Alex Marson, MD, PhD, has been named the Connie and Bob Lurie Director of the Gladstone-UCSF Institute of Genomic Immunology at Gladstone Institutes. This distinction recognizes Marson’s pioneering contributions to cancer immunotherapy and his visionary stewardship of the institute, which he has directed since its creation in 2020.
“The Connie and Bob Lurie Foundation has a track record of supporting high-caliber medical and research institutions,” says Gladstone President Deepak Srivastava, MD. “We are honored that they chose one of our institutes as the recipient of this directorship, and are delighted for this recognition of Alex’s dedication to fast-tracking genomic immunology from the bench to the clinic.”
Connie and Bob Lurie are well-known Bay Area philanthropists with a long history of supporting higher education, local community organizations, and biomedical research. The Lurie family has been deeply involved with the Damon Runyon Cancer Research Foundation since its founding, and has helped fund generations of promising early-career scientists.
Marson has dedicated his research to harnessing immune T cells as therapeutics for cancer, infectious diseases, and autoimmune diseases. T cells hold great potential as therapeutic agents because they carry molecules on their surfaces that can recognize specific cells with exquisite precision.

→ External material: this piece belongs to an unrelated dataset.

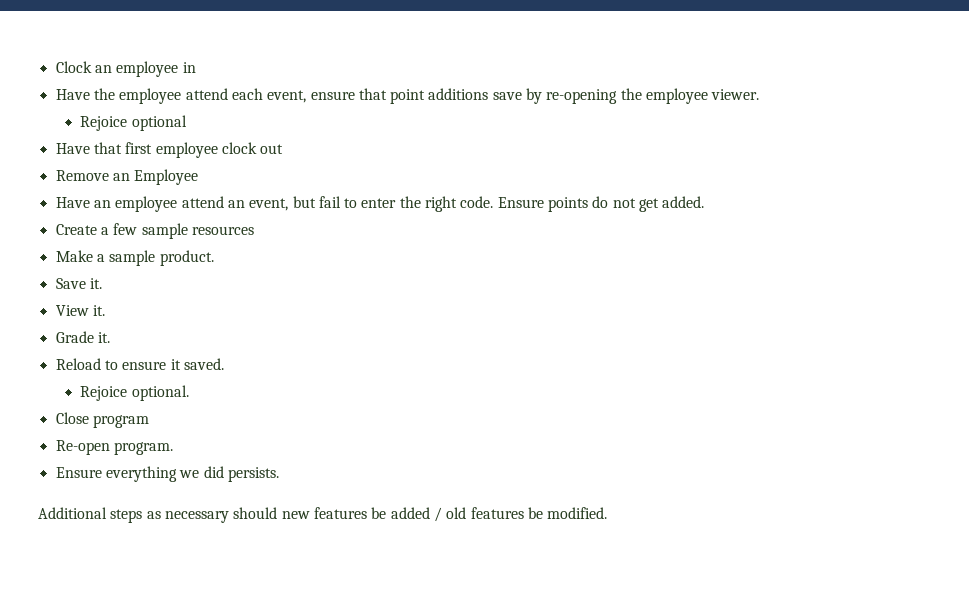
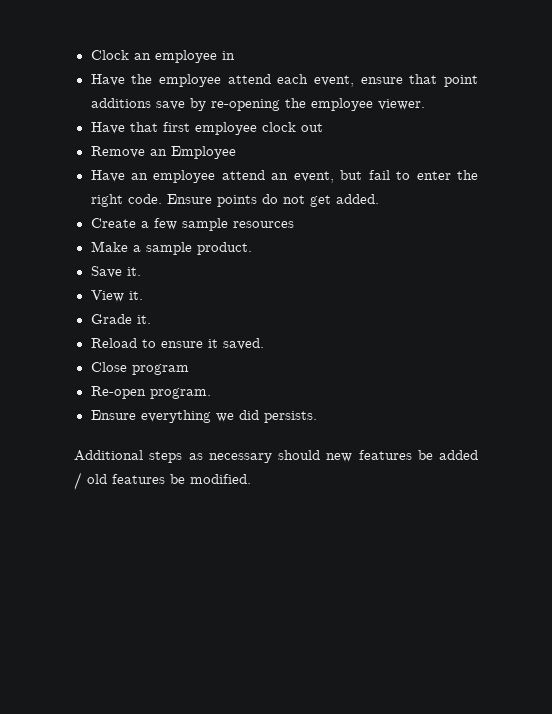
[80,115,187,131] // Rejoice optional -> (425, 104) none
[80,385,189,401] // Rejoice optional. -> (264, 344) none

Once they latch onto their targets, T cells can kill them or enlist the help of other immune cells to destroy them.
“Connie and Bob’s partnership, generosity, and now their friendship have been instrumental in building the Institute of Genomic Immunology into a community that is poised to develop far-reaching immunotherapies.”

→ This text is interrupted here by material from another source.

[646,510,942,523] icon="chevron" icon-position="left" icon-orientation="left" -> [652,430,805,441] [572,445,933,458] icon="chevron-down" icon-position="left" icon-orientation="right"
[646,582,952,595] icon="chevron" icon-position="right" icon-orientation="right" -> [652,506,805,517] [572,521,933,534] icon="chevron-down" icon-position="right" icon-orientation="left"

T cells tuned to recognize cancer cells have already proven very efficient at eliminating some cancers of the blood. But unless T cells can be manipulated easily and produced in large numbers, their clinical applications will be prohibitively expensive, or limited to a small number of diseases. Marson and his colleagues in the Gladstone-UCSF Institute of Genomic Immunology are tackling these challenges.
Their endeavors were greatly facilitated by the discovery of CRISPR genome editing, which happened around the time Marson set up his lab at UC San Francisco (UCSF). In collaboration with Jennifer Doudna, PhD, the co-discoverer of CRISPR, Marson pioneered the use of this technology to modify DNA sequences in the genome of human T cells. His lab has since developed cutting-edge CRISPR gene editing technologies to map the gene networks that control the function of T cells and improve the engineering of T cell–based immunotherapies.

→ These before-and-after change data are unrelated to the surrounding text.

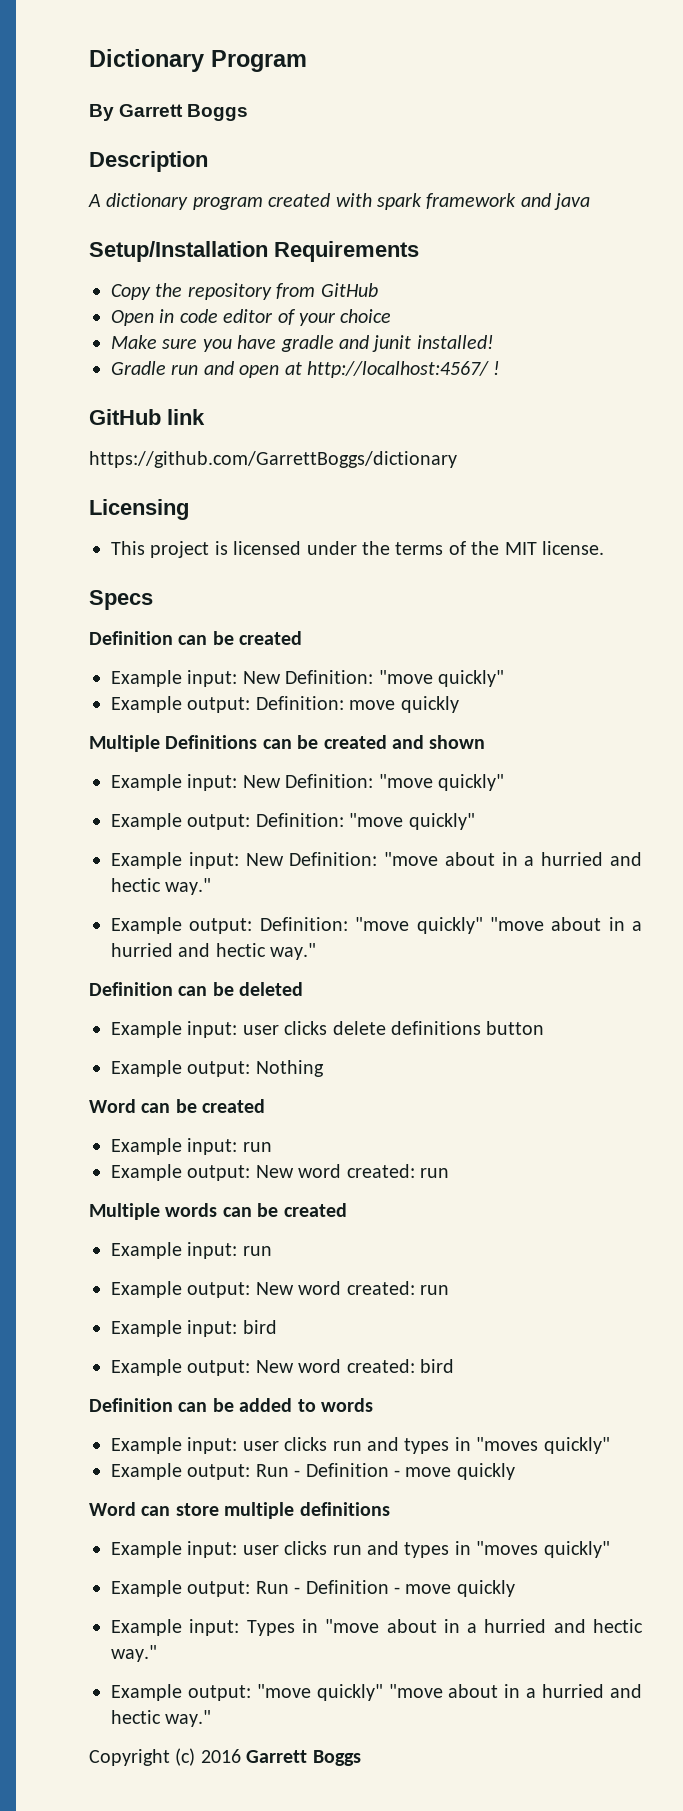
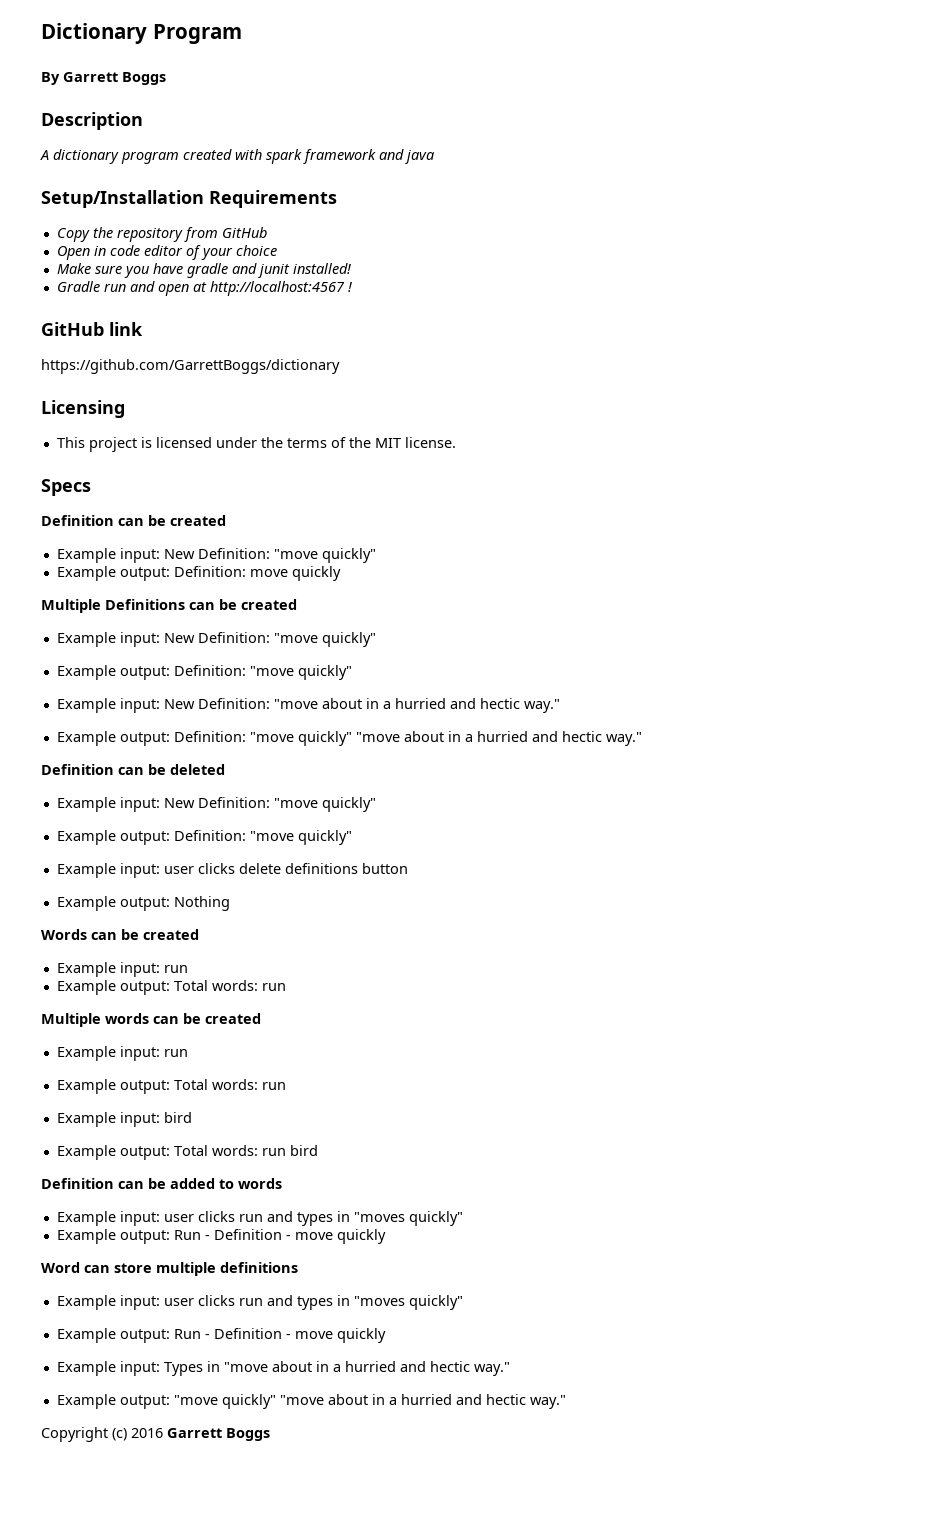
[307,361,489,378] http://localhost:4567/ -> [209,281,345,296] http://localhost:4567
[392,735,486,749] and shown -> (297, 604) none
(304, 989) none -> [56,797,376,812] [56,830,352,845] // Example input: New Definition: "move quickly" // Example output: Definition: "move quickly"
[89,1099,266,1113] [111,1138,272,1155] [111,1164,415,1181] Word can be created // Example input: run // Example output: New word created: -> [41,929,199,940] [56,962,188,977] [56,980,258,995] Words can be created // Example input: run // Example output: Total words:
[255,1281,415,1295] New word created: -> [173,1079,258,1090] Total words:
[255,1359,415,1373] New word created: -> [173,1145,286,1156] Total words: run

Marson joined Gladstone in 2020 as founding director of the Gladstone-UCSF Institute of Genomic Immunology. The institute aims to re-engineer the human immune system and quickly translate basic research in immunology and genomics into immunotherapies to treat a wide variety of diseases. It brings together nearly 30 labs and affiliates based at Gladstone, UCSF, and other institutions, combining their expertise in immunology, genomics, computational approaches, human disease, and synthetic biology.
Recent work by institute members includes the demonstration that lymph nodes can boost the success of cancer immunotherapy, the discovery of a gene that can increase the resilience of cancer-fighting T cells, the harnessing of machine learning to predict the effects of genetic mutations on phenotypes and disease risk, and new technology to rapidly compare the efficacy of cancer-fighting immune cells.
Under Marson’s stewardship, Gladstone recently partnered with the Parker Institute for Cancer Immunotherapy (PICI), a leading network of research centers dedicated to harnessing immune cells to fight cancer to create a new research center. This center aims to use the latest genomic technologies to learn how to control human immune cells precisely and design next-generation immunotherapy approaches for clinical testing.
“I am profoundly honored to become the Connie and Bob Lurie Director,” says Marson. “Connie and Bob’s partnership, generosity, and now their friendship have been instrumental in building the Institute of Genomic Immunology into a community that is poised to develop far-reaching immunotherapies.”
Marson is also a professor in the Departments of Medicine and Microbiology and Immunology at UCSF, center director of the Parker Institute for Cancer Immunotherapy at Gladstone, scientific director of human health at the Innovative Genomics Institute, and director of the CRISPR Cures for Cancer Initiative.